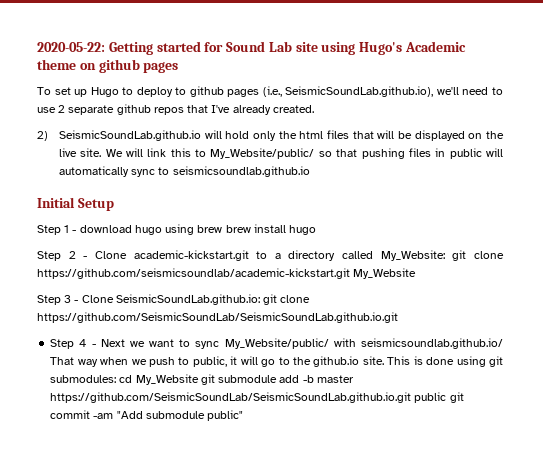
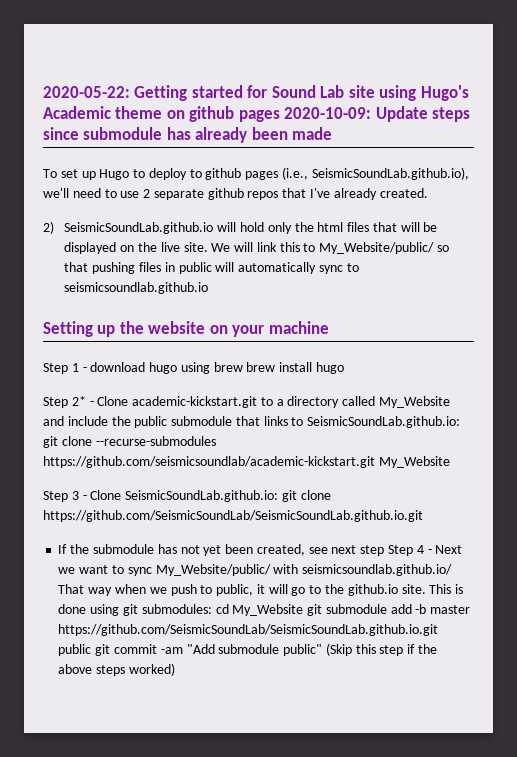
(179, 67) none -> [284,106,471,122] [43,127,333,143] 2020-10-09: Update steps since submodule has already been made
[37,197,114,211] Initial Setup -> [43,321,329,337] Setting up the website on your machine
[68,251,76,259] 2 -> [71,396,86,406] 2*
[380,250,504,261] My_Website: git clone -> [379,396,451,408] [43,416,461,428] [43,436,216,448] My_Website and include the public submodule that links to SeismicSoundLab.github.io: git clone --recurse-submodules
(398, 317) none -> [58,544,385,556] If the submodule has not yet been created, see next step
(244, 415) none -> [325,643,437,656] [58,663,175,676] (Skip this step if the above steps worked)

## Work instructions
Only the wording of the records is wanted: copy it all exactly and omit the pictures.

## Response
(179, 67) none -> [284,106,471,122] [43,127,333,143] 2020-10-09: Update steps since submodule has already been made
[37,197,114,211] Initial Setup -> [43,321,329,337] Setting up the website on your machine
[68,251,76,259] 2 -> [71,396,86,406] 2*
[380,250,504,261] My_Website: git clone -> [379,396,451,408] [43,416,461,428] [43,436,216,448] My_Website and include the public submodule that links to SeismicSoundLab.github.io: git clone --recurse-submodules
(398, 317) none -> [58,544,385,556] If the submodule has not yet been created, see next step
(244, 415) none -> [325,643,437,656] [58,663,175,676] (Skip this step if the above steps worked)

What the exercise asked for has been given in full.